▶ [About this exercise]: Copy the records below in full and leave every image out of the copy.
>>>>>
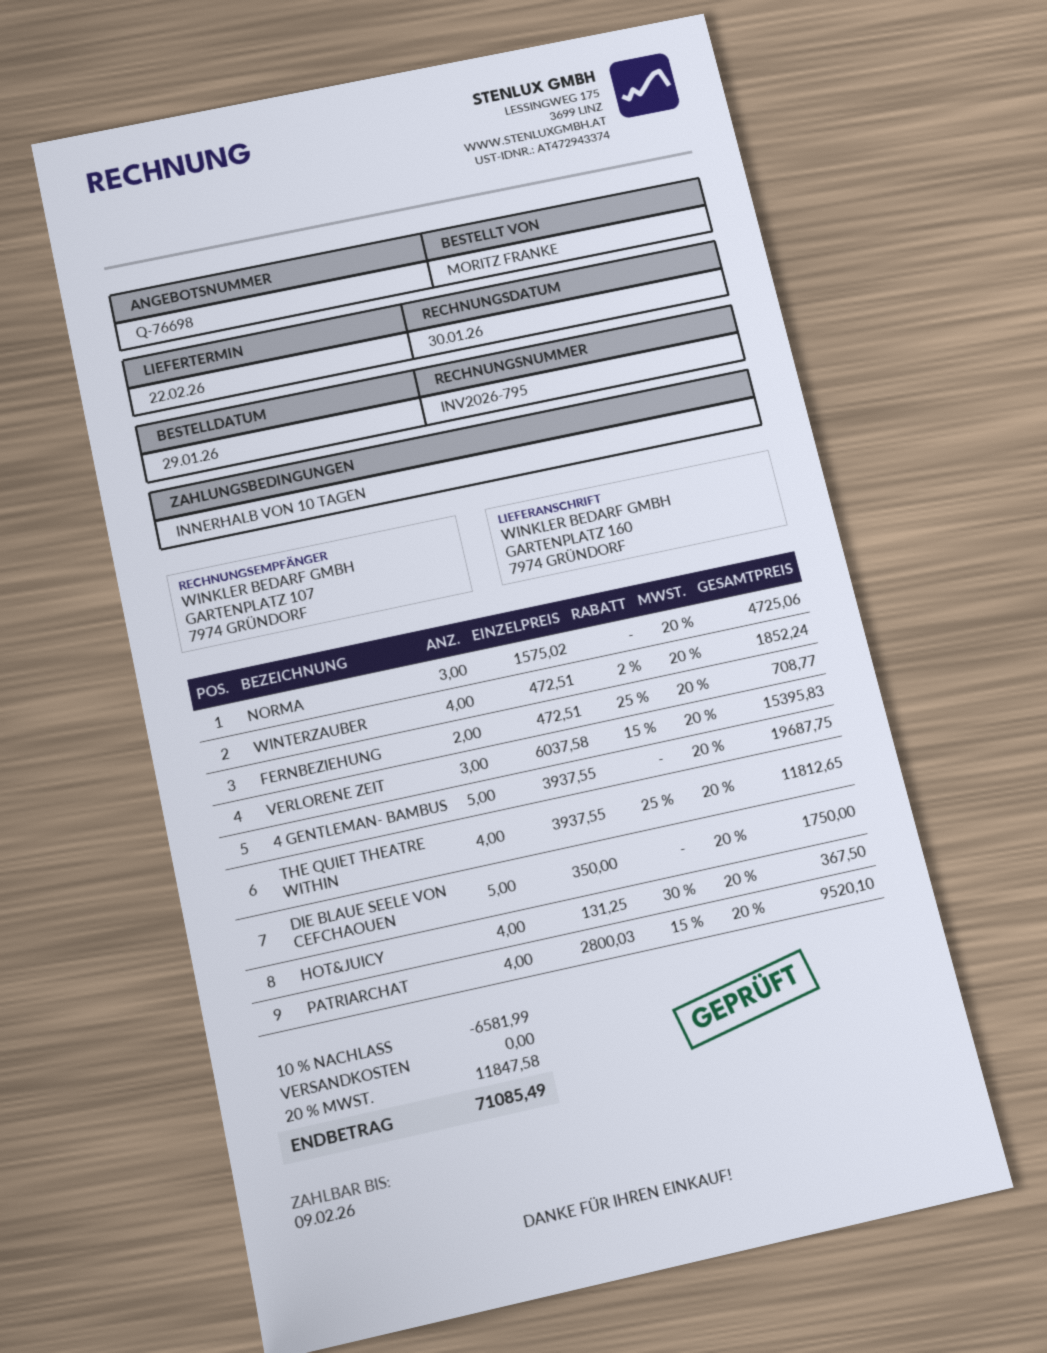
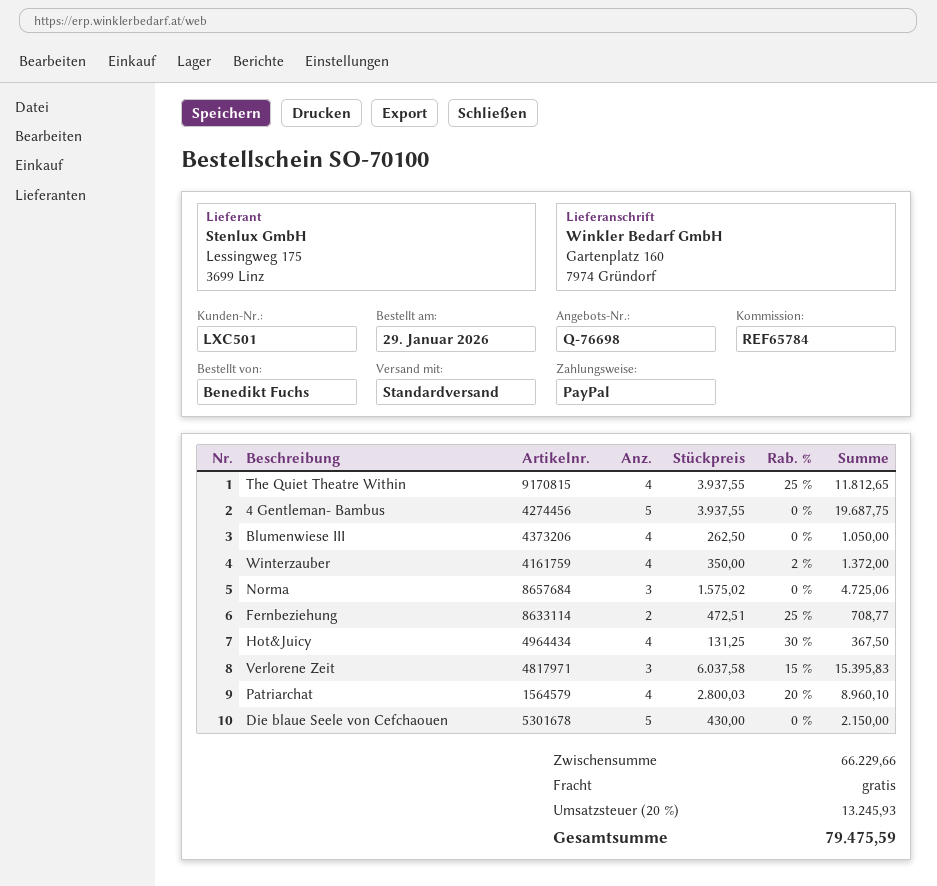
ordered by: MORITZ FRANKE -> Benedikt Fuchs
WINTERZAUBER: 4 x 472.51 - 2% = 1852.24 -> 4 x 350.00 - 2% = 1372.00
DIE BLAUE SEELE VON CEFCHAOUEN: 5 x 350.00 = 1750.00 -> 5 x 430.00 = 2150.00
PATRIARCHAT: 4 x 2800.03 - 15% = 9520.10 -> 4 x 2800.03 - 20% = 8960.10
Blumenwiese III: none -> 4 x 262.50 = 1050.00
discount: 10% = 6581.99 -> none
tax: 20% = 11847.58 -> 20% = 13245.93
total: 71085.49 -> 79475.59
<<<<<
▶ [Output for this exercise]:
ordered by: MORITZ FRANKE -> Benedikt Fuchs
WINTERZAUBER: 4 x 472.51 - 2% = 1852.24 -> 4 x 350.00 - 2% = 1372.00
DIE BLAUE SEELE VON CEFCHAOUEN: 5 x 350.00 = 1750.00 -> 5 x 430.00 = 2150.00
PATRIARCHAT: 4 x 2800.03 - 15% = 9520.10 -> 4 x 2800.03 - 20% = 8960.10
Blumenwiese III: none -> 4 x 262.50 = 1050.00
discount: 10% = 6581.99 -> none
tax: 20% = 11847.58 -> 20% = 13245.93
total: 71085.49 -> 79475.59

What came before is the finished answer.